Greg Tyler

2014 Year in Review (worldwide edition)

Published on 31st December 2014

I've written my annual personal Year in Review, but this year I wanted to touch upon some issues that haven't necessarily affected me or my work directly, but have nonetheless affected my year.

I'm not a professional writer, journalist, nor political pundit. These vague views are just what I've come to feel at the end of the year. Take them all at face value, and feel free to point out if anything is erroneous.

I don't like to lead with a negative tone but, from a global perspective, 2014 has really sucked. Simple mentions of words like "Ebola", "Ukraine" and "Ferguson" bring to mind grave and complex stories from the past 12 months. Even our two great sporting events of the year have been overshadowed. Both the World Cup and the Winter Olympics were supposed to be great opportunities to connect with two countries which are on the up, but the first was marred by controversies in a now overtly corrupt FIFA and the second by Russian homophobia and land invasions.

Closer to heart, the previously escapist hobby of playing video games was over-run by often misappropriated "controversies" which dominated gaming discussion and press. What was previously a place of openness was turned into a hotbed for harassment and misogyny, and endless condemnations of the selfsame harassment and misogyny. An entire culture was spoiled, not by GamerGate and not by "SJWs", but by constant bickering and fighting to stay relevant.

Ultimately, to my mind, this has all been the fault of poor reactionary journalism, an unintelligible thirst for controversial stories which bring in more readers, more viewers and more money. Online journalism has succumbed to the syndrome of Buzzfeed and Upworthy, trying to reshape itself to align with their profitable models, riding the curtails of the young audience they pick up, and damned to the fact that this isn't news any more.

In 2015, I want to see a return to traditional news-telling. I want to see stories researched and confirmed properly before being put online, with a weak apology issued the next day stating how it was an "editorial oversight" which inadvertently earned thousands of pounds of revenue in advertising money that shan't be repaid. I want to see the news not trying to be relevant and hip, to stop pandering to people by covering inconsequential stories on topics like Minecraft and "James from Vine" in an attempt to corral people to start visiting their site.

I'd like to see more grass-roots journalism, more explanations from the field which aren't over-blown reports composed by someone thousands of miles away who has a frame in mind for the story already. I finally see the point of something like the upcoming Infobitt which, whilst not looking perfect, seems to be a step in the right direction. And I want to see the general public holding the news reporting outlets honest, challenging bad and unethical practices. Why are resources like Private Eye to be the only ones to report on, for example, favourable coverage based on business deals?

Over the past few years (and undoubtedly for longer since) online journalism has turned from being informative to being crass entertainment. Too much time is spent pushing agendas, attacking groups with whom the writer disagrees, and with whom they think their readership should disagree with too. And too often this descends into little more than personal attacks, manufactured outrage, and an altogether false reality that exists only to help validate previously held beliefs.

It's been a funny year for politics too.

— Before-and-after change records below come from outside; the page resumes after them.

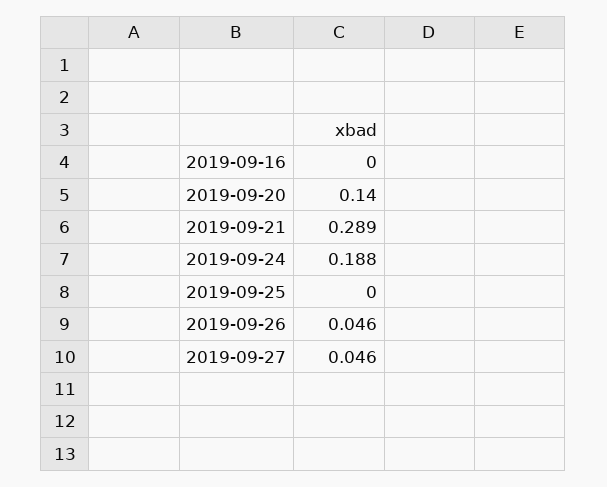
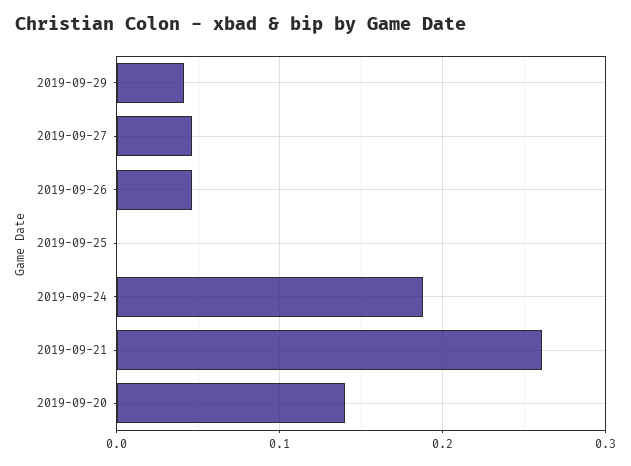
2019-09-16: 0 -> none
2019-09-21: 0.289 -> 0.26
2019-09-29: none -> 0.04

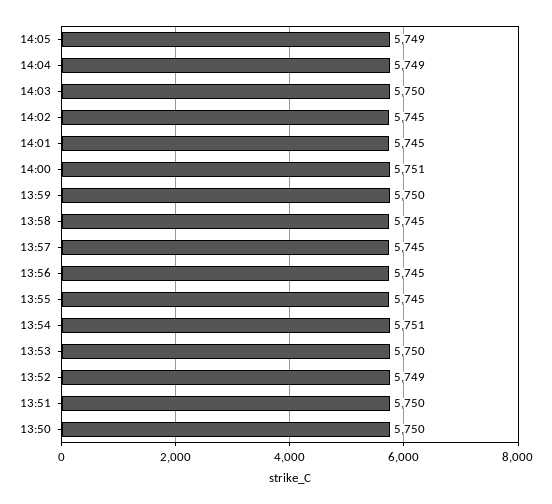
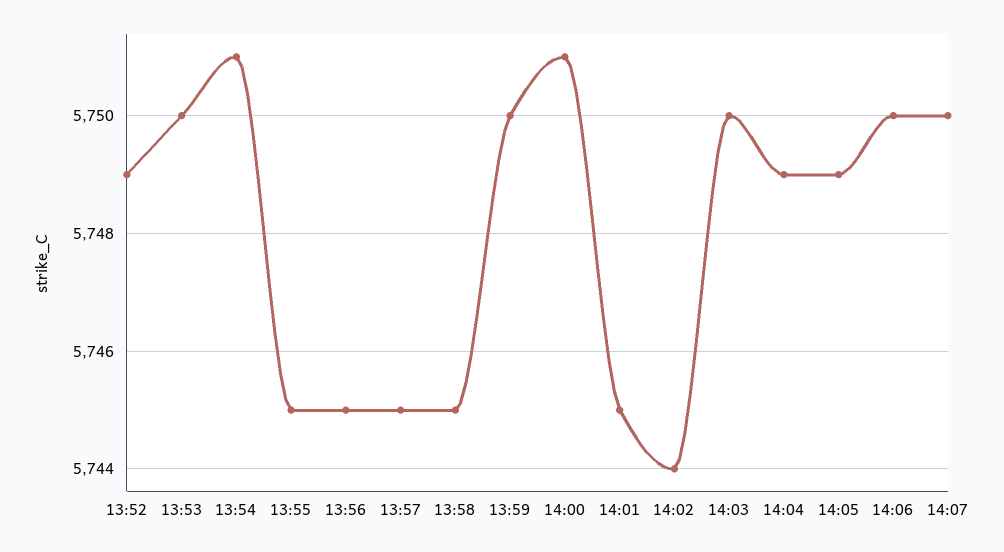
14:02: 5745 -> 5744
13:51: 5750 -> none
13:50: 5750 -> none
14:06: none -> 5750
14:07: none -> 5750

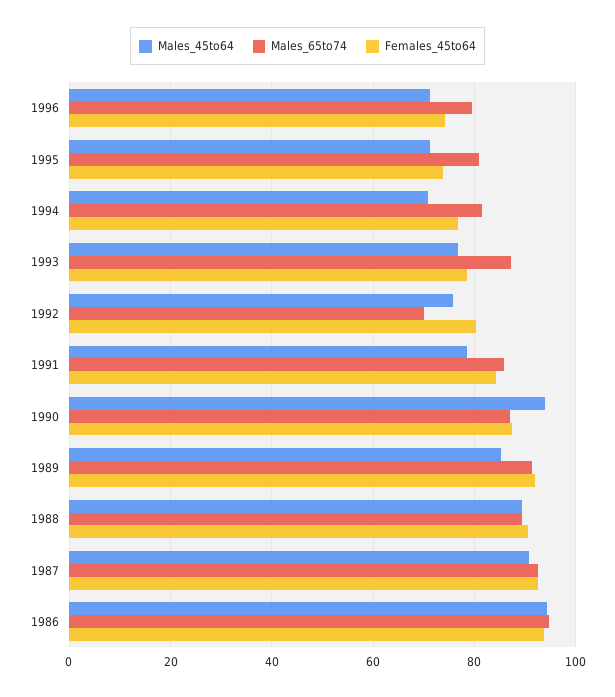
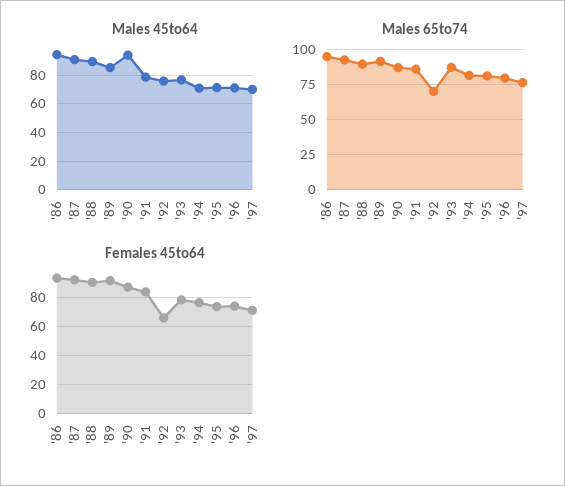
Females_45to64, 1992: 80 -> 65
Males_45to64, '97: none -> 70
Males_65to74, '97: none -> 75
Females_45to64, '97: none -> 70

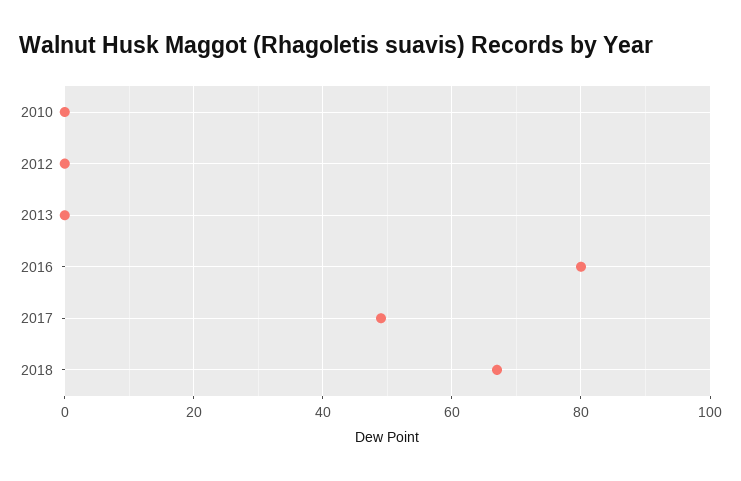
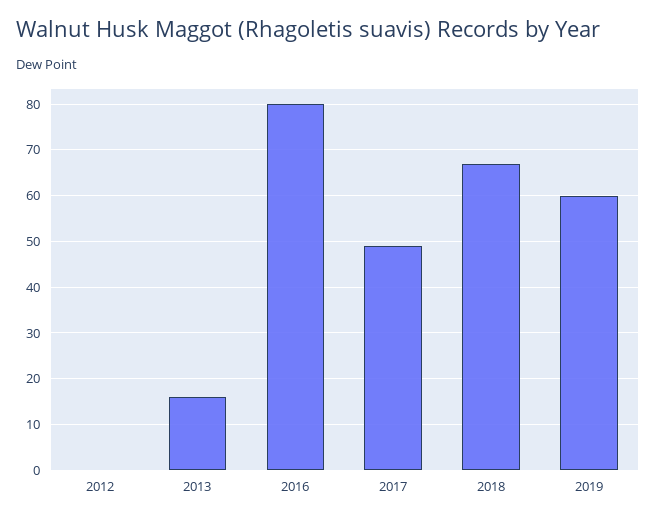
2010: 0 -> none
2013: 0 -> 15
2019: none -> 60

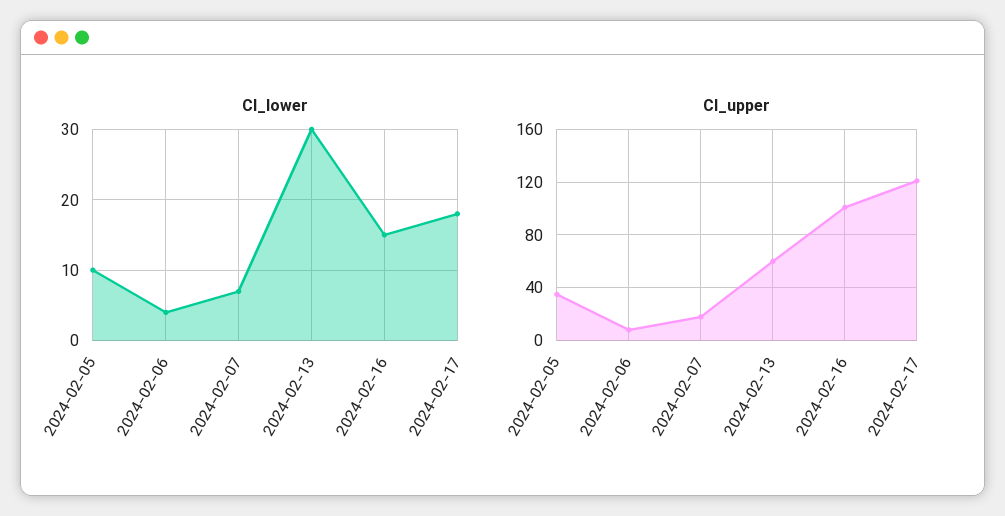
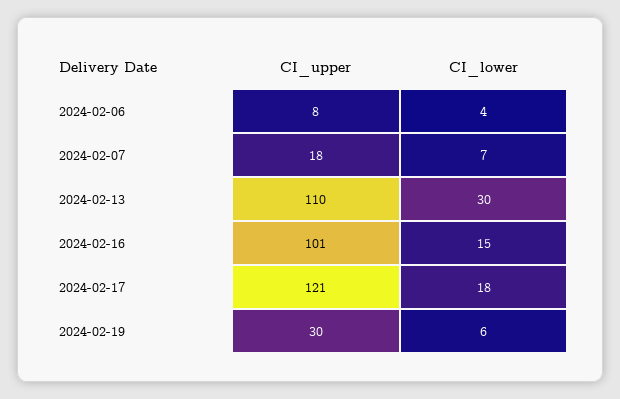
CI_lower, 2024-02-05: 10 -> none
CI_upper, 2024-02-05: 35 -> none
CI_upper, 2024-02-13: 60 -> 110
CI_upper, 2024-02-19: none -> 30
CI_lower, 2024-02-19: none -> 6

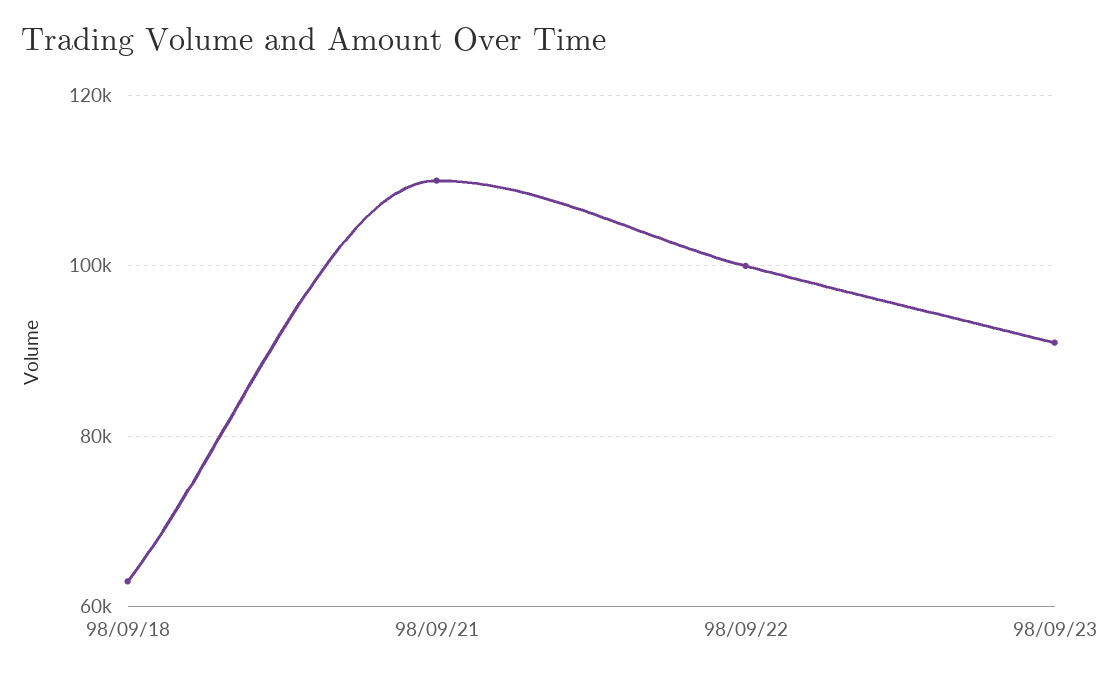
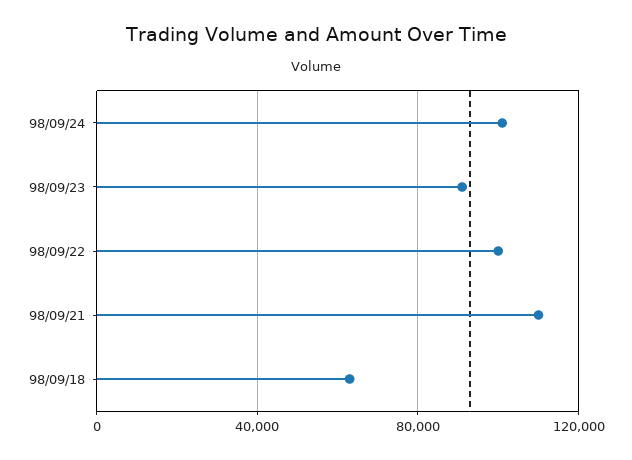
98/09/24: none -> 100000

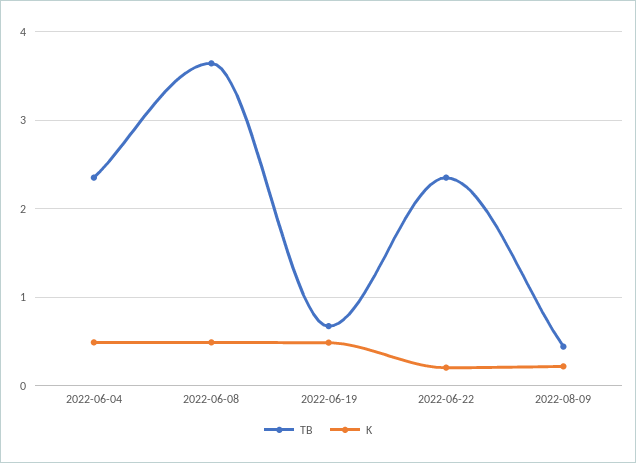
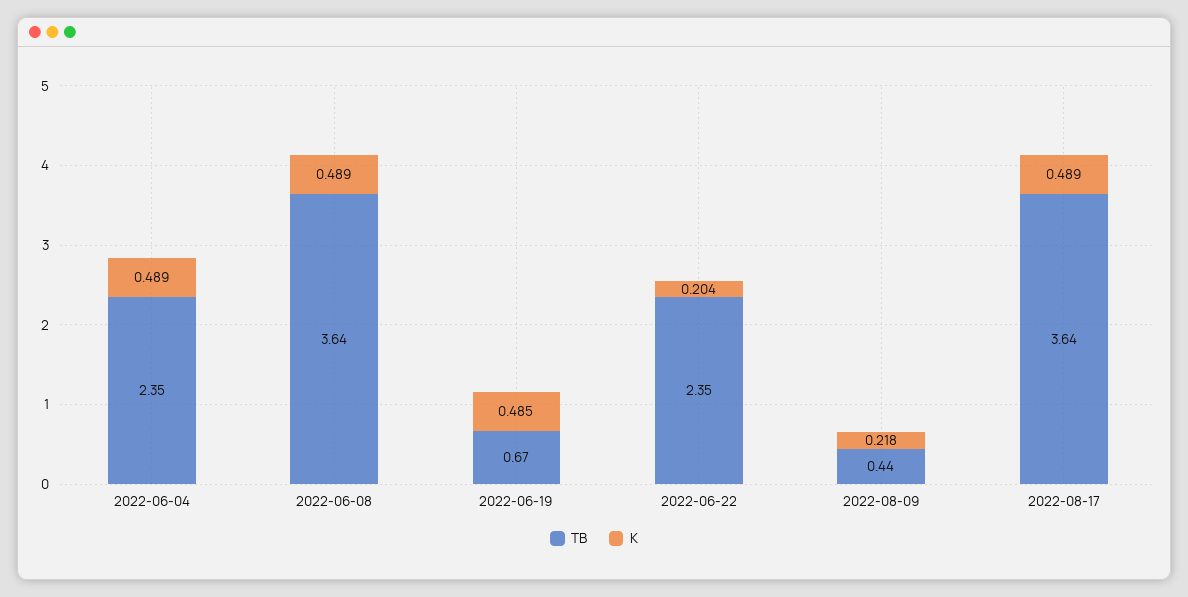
TB, 2022-08-17: none -> 3.64
K, 2022-08-17: none -> 0.489

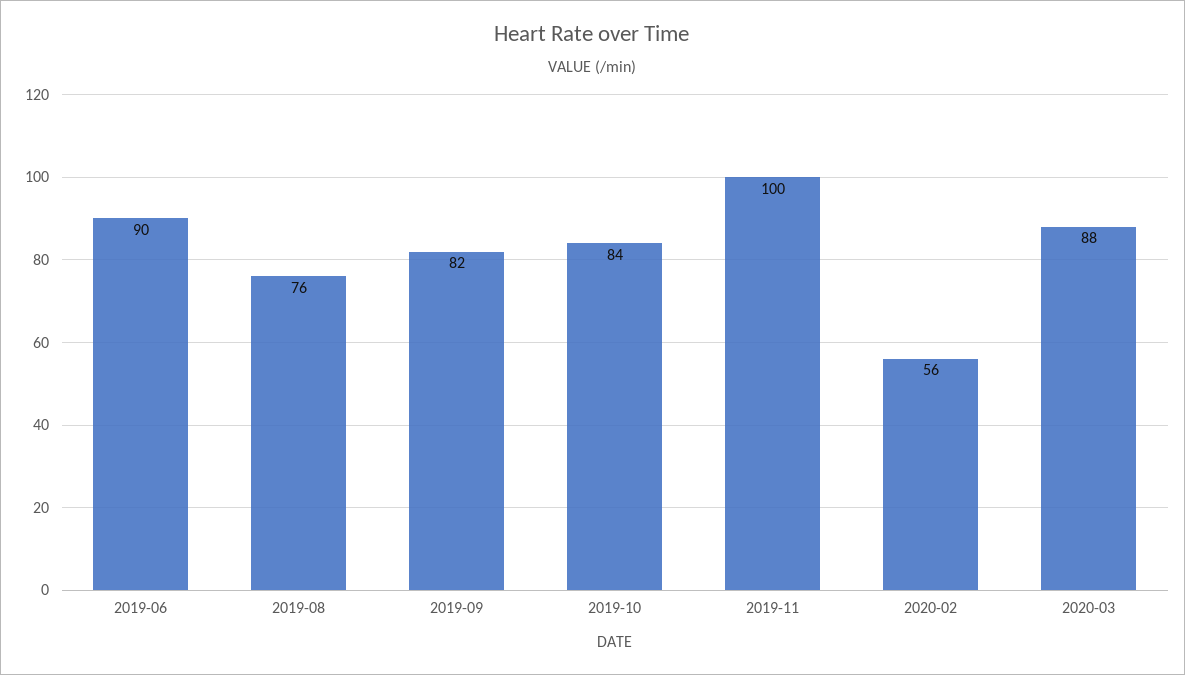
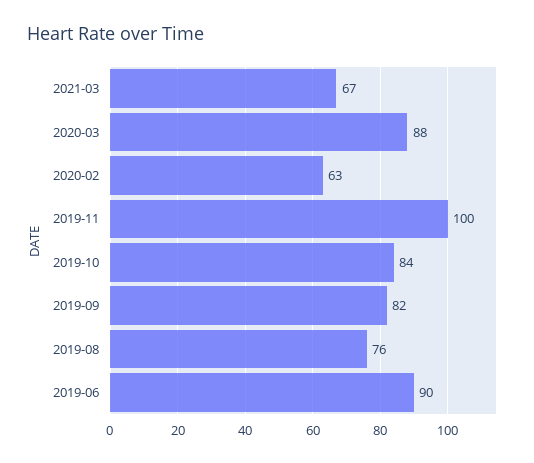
2020-02: 56 -> 63
2021-03: none -> 67

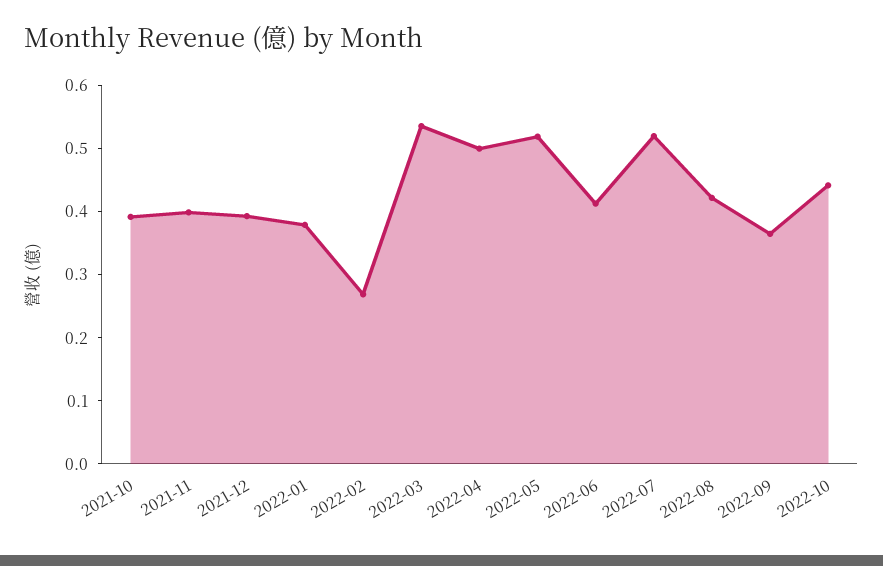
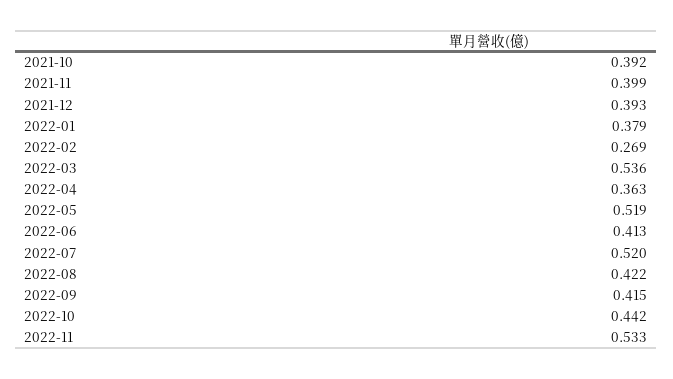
2022-04: 0.5 -> 0.363
2022-09: 0.36 -> 0.415
2022-11: none -> 0.533

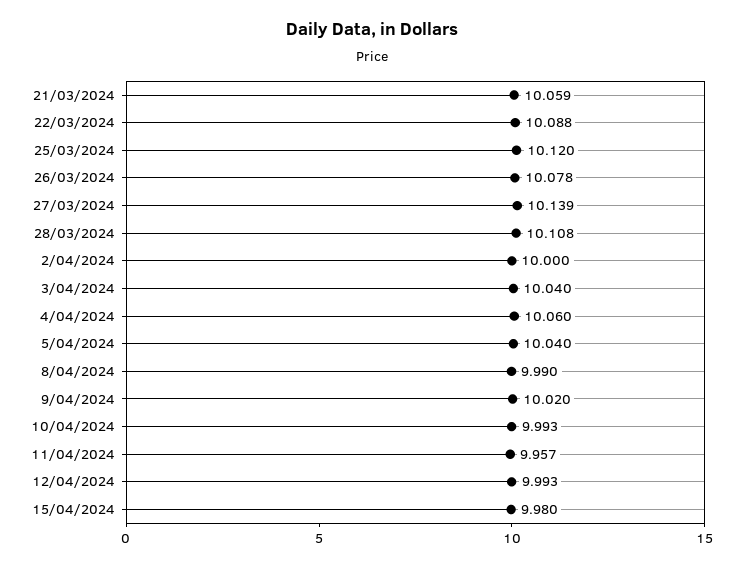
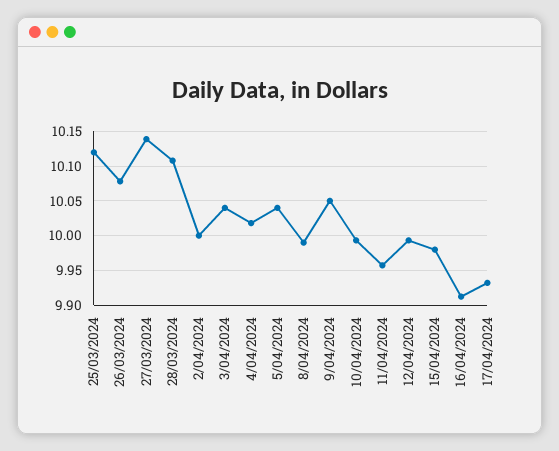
21/03/2024: 10.059 -> none
22/03/2024: 10.088 -> none
4/04/2024: 10.06 -> 10.02
9/04/2024: 10.02 -> 10.05
16/04/2024: none -> 9.91
17/04/2024: none -> 9.93

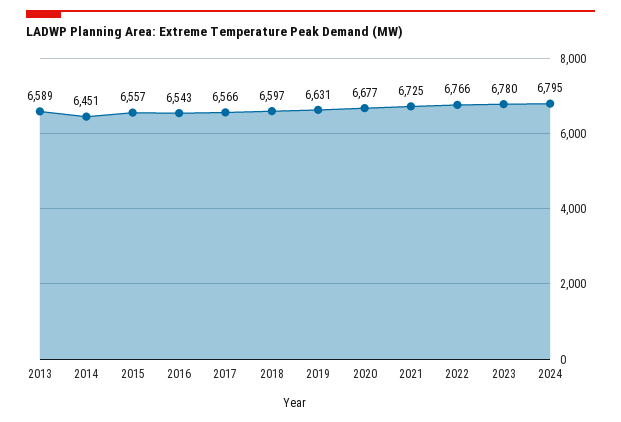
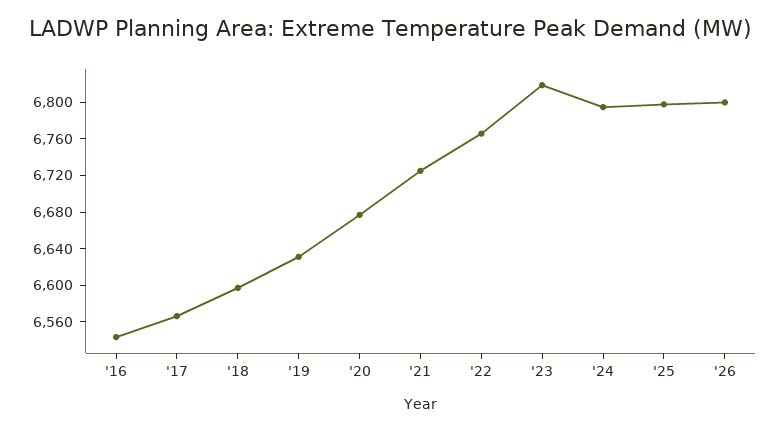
2013: 6589 -> none
2014: 6451 -> none
2015: 6557 -> none
2023: 6780 -> 6820
'25: none -> 6800
'26: none -> 6800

In declaring their outrage at the ever-growing UKIP, the press helped propel them even further up the pecking order. We may look back at say that UKIP have gained such much traction this year because of their strong results in the European elections but, frankly, they gained traction because every left-wing media outlet spent months beforehand issuing front-page headlines that only bolstered their following.

Not to contradict my point and further draw attention to UKIP, but I get where their following is coming from. Despite believing that Nigel Farage is a nasty piece of work and his party will do nothing but drive our country back in unexpected and turbulent ways, I have to credit them with stepping in at a time when people are disillusioned and provide a fairly believable alternative. I like Farage's image. He's not an Oxbridge-educated tosspot, but someone who seems (somewhat uniquely in the field) like a genuine human being. He seems more interested in talking his mind than protecting his image which, even though I agree with his mind, I want to see more of in the political world.

The only other vaguely affable person in politics this year has been Russell Brand who can certainly be credited with getting younger people interested in the field, but with little more. Brand talks with long words and archaic language, presumably to appear intelligent, but instead comes across like a pantomime character from the 1800s.

With both Farage and Brand, I completely see where they come from and why they're needed in the spectrum right now. I want more accessible politicians in our country, I just wish they were more agreeable. Perhaps next year we'll see the appearance of some people who fit into both categories, who can be genial, intelligent and hold an argument without shouting or falling back to insults. I'd really like to be able to vote for someone I genuinely believe in in an upcoming election.